New York City Mayor Michael Bloomberg and Police Commissioner Raymond Kelly call significant owners or occupants of commercial property in Lower Manhattan “stakeholders.” Goldman Sachs is a major stakeholder as is Citigroup, JPMorgan Chase, the Federal Reserve Bank of New York (which bought the landmark 33 Maiden Lane building for $207.5 million in February). The largest stakeholder in Lower Manhattan is Brookfield Office Properties Inc., which played such a significant role in the crackdown and eventual eviction of Occupy Wall Street protesters from the public space, Zuccotti Park, which it owns.

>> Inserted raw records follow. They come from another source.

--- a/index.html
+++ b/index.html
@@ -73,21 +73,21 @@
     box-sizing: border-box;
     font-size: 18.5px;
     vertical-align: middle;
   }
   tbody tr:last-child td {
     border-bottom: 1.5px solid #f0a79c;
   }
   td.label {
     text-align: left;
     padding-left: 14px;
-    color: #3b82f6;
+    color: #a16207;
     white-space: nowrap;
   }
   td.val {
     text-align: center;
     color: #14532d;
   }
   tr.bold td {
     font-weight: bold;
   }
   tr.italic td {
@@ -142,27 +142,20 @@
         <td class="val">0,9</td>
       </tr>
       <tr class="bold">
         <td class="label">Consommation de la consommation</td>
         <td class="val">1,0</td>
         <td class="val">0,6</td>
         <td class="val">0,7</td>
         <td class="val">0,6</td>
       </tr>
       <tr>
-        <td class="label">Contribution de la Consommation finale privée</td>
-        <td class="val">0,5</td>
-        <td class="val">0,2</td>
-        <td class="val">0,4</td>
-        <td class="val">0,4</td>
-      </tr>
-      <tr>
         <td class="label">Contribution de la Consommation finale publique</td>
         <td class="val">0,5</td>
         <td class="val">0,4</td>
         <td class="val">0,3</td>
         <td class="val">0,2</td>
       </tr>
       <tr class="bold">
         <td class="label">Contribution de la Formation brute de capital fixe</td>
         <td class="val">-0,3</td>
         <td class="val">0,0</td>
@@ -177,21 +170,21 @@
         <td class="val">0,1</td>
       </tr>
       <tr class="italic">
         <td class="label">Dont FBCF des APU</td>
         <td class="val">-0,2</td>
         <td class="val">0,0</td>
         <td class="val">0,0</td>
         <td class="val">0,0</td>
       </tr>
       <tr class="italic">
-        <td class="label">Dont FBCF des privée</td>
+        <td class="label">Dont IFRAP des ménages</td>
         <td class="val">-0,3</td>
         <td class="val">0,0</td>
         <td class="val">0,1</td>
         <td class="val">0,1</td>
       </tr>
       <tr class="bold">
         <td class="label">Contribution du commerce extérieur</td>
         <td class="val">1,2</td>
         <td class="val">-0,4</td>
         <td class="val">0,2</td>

Brookfield is a majority owner of One, Two, Three and Four World Financial Center, One Liberty Plaza, One New York Plaza, and a 44.6 percent owner of World Financial Center Retail. (Brookfield also owns commercial property in other areas of Manhattan including The Grace Building in midtown.)
Under a deal originally crafted in 2005 with Goldman Sachs, and unearthed in documents filed with the Securities and Exchange Commission, Police Commissioner Raymond Kelly promised Edward Forst, a Goldman Sachs’ Executive Vice President at the time, that the NYPD “is committed to the development and implementation of a comprehensive security plan for Lower Manhattan…One component of the plan will be a centralized coordination center that will provide space for full-time, on site representation from Goldman Sachs and other stakeholders.”